Update python version, DLIO, and uv.lock#298
Conversation
|
MLCommons CLA bot All contributors have signed the MLCommons CLA ✍️ ✅ |
|
This is intended to resolve #293 |
|
This one needs real testing before we merge it in, so please don't anyone merge it until we're sure it hasn't broken anything. |
|
@FileSystemGuy Performed the following tests to validate PR:
DLIO data generation test: DLIO benchmark run test: |
|
I did run existing unit/ integration tests too, but see 16 failed tests and 13 errors. However, those seem to be pre-existing bugs in the main branch test suite. Reasoning for failure:Category 1: Category 2: Category 3: Category 4: |
|
Verifying the Submodule Issue (#293) is actually addressed: The To summarizeThis PR actually partially addresses issue #293 in three ways: A follow-up cleanup to remove the submodule entirely (i.e. delete The PR looks safe to approve from functional standpoint overall. |
|
Devasena, thank you for digging into this!! Both the testing of the pyproject.toml and uv.lock files, and the suggestion that the submodule linkage is not required. Since using dlio_benchmark as a "submodule" causes trouble for the end-user (they have to add the --recurse-submodules option when cloning the storage repo), if we can depend upon the pyproject.toml file to pull our DLIO into the user's environment, then it sounds like we should go that direction? IIUC, that means two things:
Does that sound correct, and is it a good idea? |
|
Thank you, Curtis! Yes, that's correct and a good idea.

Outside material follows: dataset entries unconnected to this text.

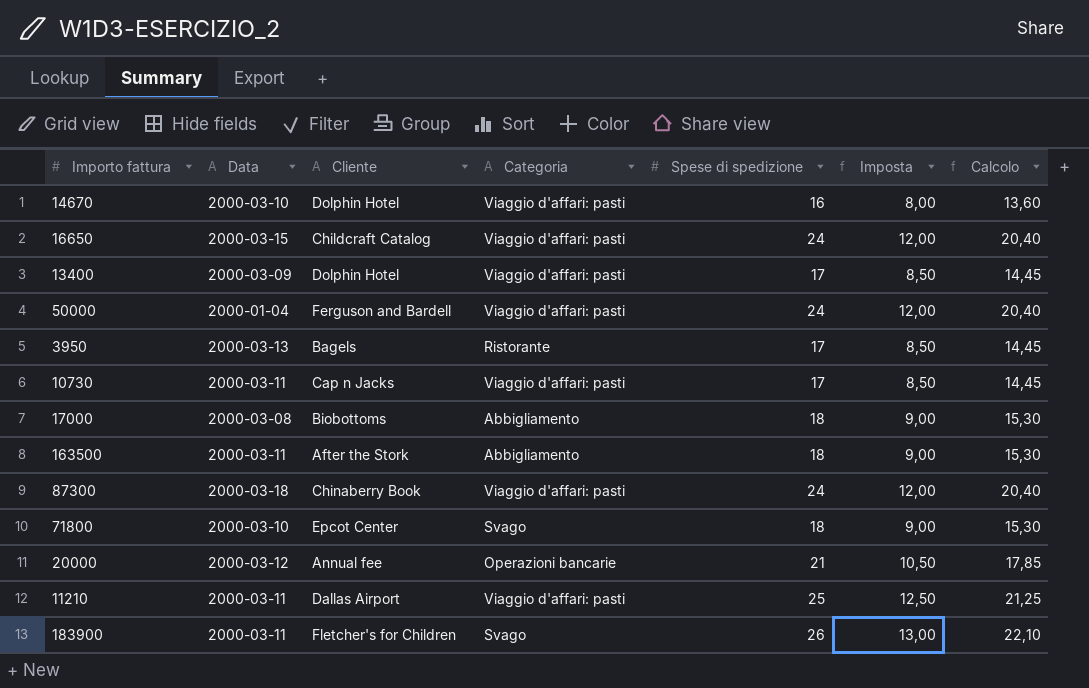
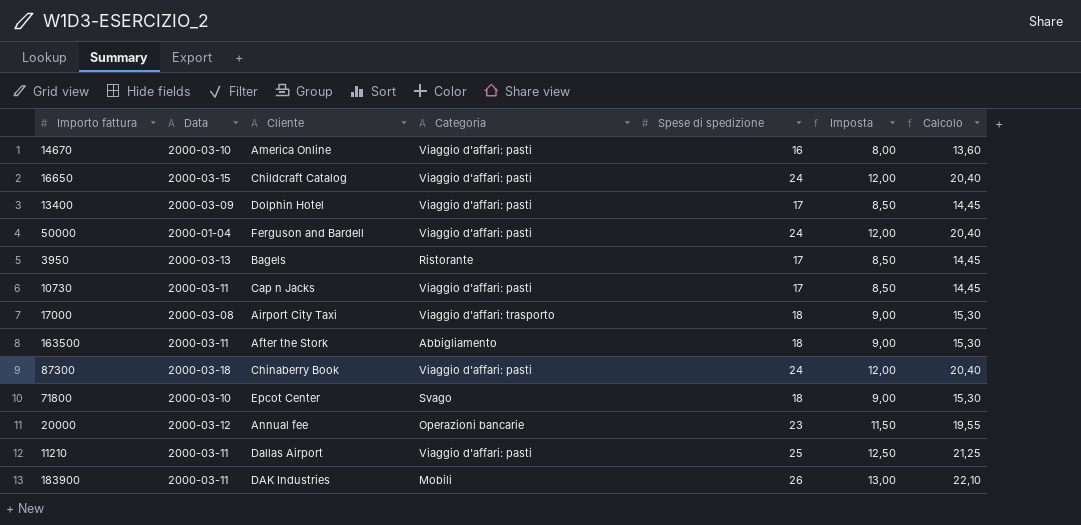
14670 | Cliente: Dolphin Hotel -> America Online
17000 | Cliente: Biobottoms -> Airport City Taxi
17000 | Categoria: Abbigliamento -> Viaggio d'affari: trasporto
20000 | Spese di spedizione: 21 -> 23
20000 | Imposta: 10,50 -> 11,50
20000 | Calcolo: 17,85 -> 19,55
183900 | Cliente: Fletcher's for Children -> DAK Industries
183900 | Categoria: Svago -> Mobili

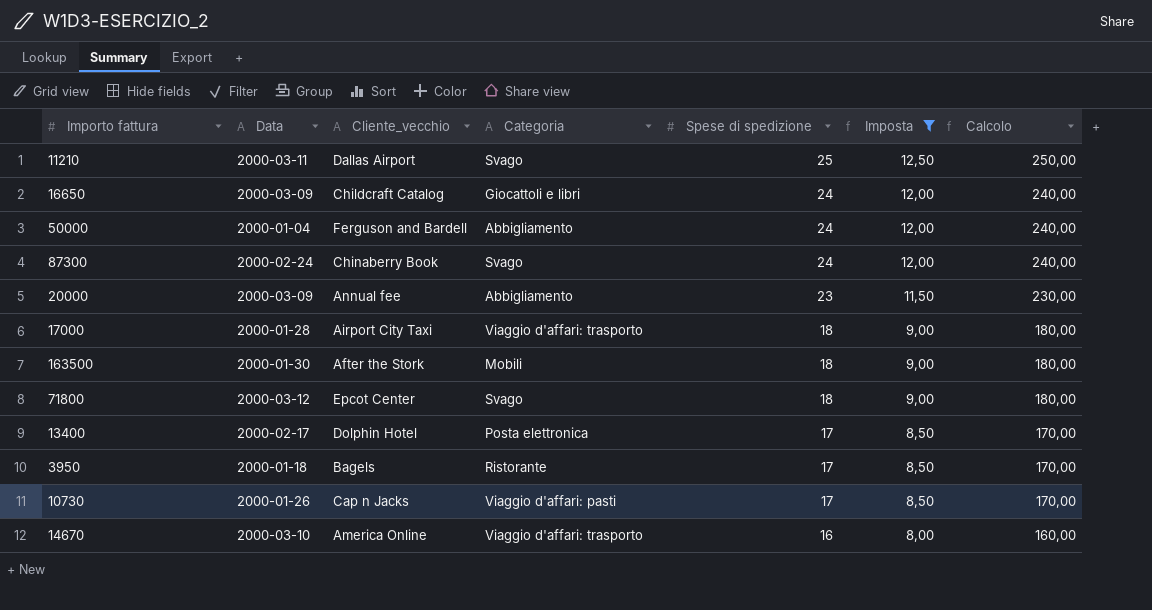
filter: none -> Imposta != 13,00
row order: none -> Spese di spedizione descending
column name: Cliente -> Cliente_vecchio
column Calcolo | formula: [Spese di spedizione] * 0,85 -> [Spese di spedizione] * 10
11210 | Categoria: Viaggio d'affari: pasti -> Svago
16650 | Data: 2000-03-15 -> 2000-03-09
16650 | Categoria: Viaggio d'affari: pasti -> Giocattoli e libri
50000 | Categoria: Viaggio d'affari: pasti -> Abbigliamento
87300 | Data: 2000-03-18 -> 2000-02-24
87300 | Categoria: Viaggio d'affari: pasti -> Svago
20000 | Data: 2000-03-12 -> 2000-03-09
20000 | Categoria: Operazioni bancarie -> Abbigliamento
17000 | Data: 2000-03-08 -> 2000-01-28
163500 | Data: 2000-03-11 -> 2000-01-30
163500 | Categoria: Abbigliamento -> Mobili
71800 | Data: 2000-03-10 -> 2000-03-12
13400 | Data: 2000-03-09 -> 2000-02-17
13400 | Categoria: Viaggio d'affari: pasti -> Posta elettronica
3950 | Data: 2000-03-13 -> 2000-01-18
10730 | Data: 2000-03-11 -> 2000-01-26
14670 | Categoria: Viaggio d'affari: pasti -> Viaggio d'affari: trasporto

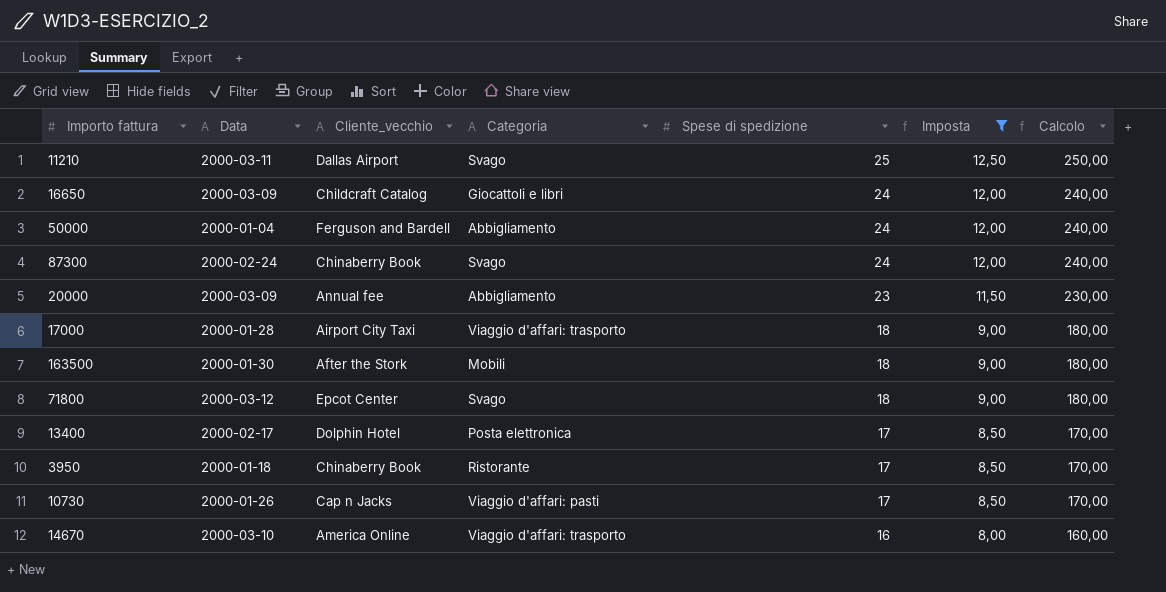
3950 | Cliente_vecchio: Bagels -> Chinaberry Book

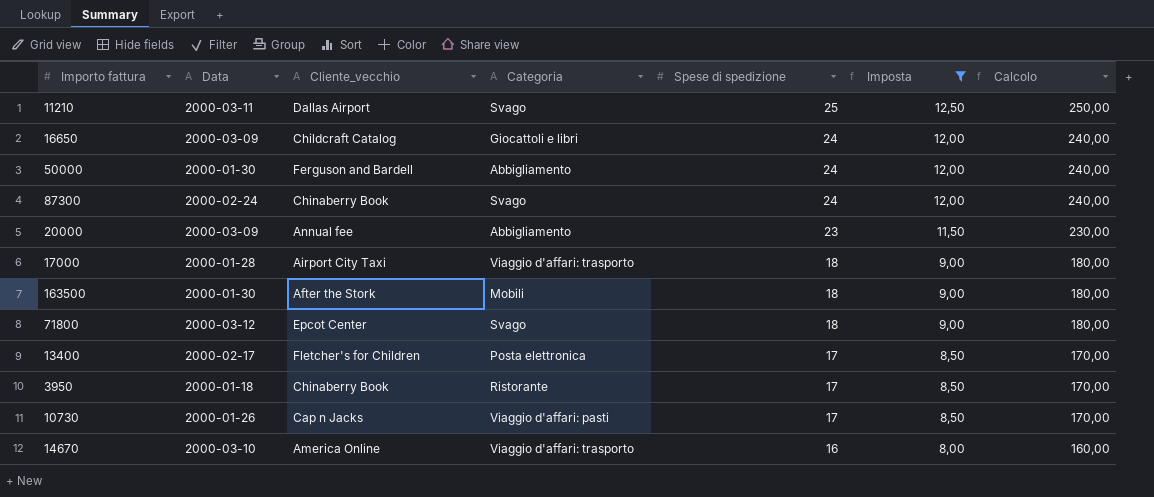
50000 | Data: 2000-01-04 -> 2000-01-30
13400 | Cliente_vecchio: Dolphin Hotel -> Fletcher's for Children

pip path: Can we support both in the README, since we are not sure all users will have The key thing is that DLIO gets pulled transitively either way — the user never needs to think about submodules, separate clones, or branch names.
One last thing to look for is to make sure no scripts in the repo reference |
|
To dig into one sub-topic: I'm attracted to the idea that uv will ensure all the correct versions of all the python libraries we need are installed. My impression is that pip alone will not do that (ie: uv.lock is not referenced by pip?). I'm building PR's for the other topics you pointed out. |
|
@FileSystemGuy You're right. Shall we just then make So, the README will then just be updated with below: @russfellows what are your thoughts on using just |
|
I did a bit more research.
The recommendation is to drop pip entirely, because it doesn’t lock down the runtime properly. That is, go to mandating uv.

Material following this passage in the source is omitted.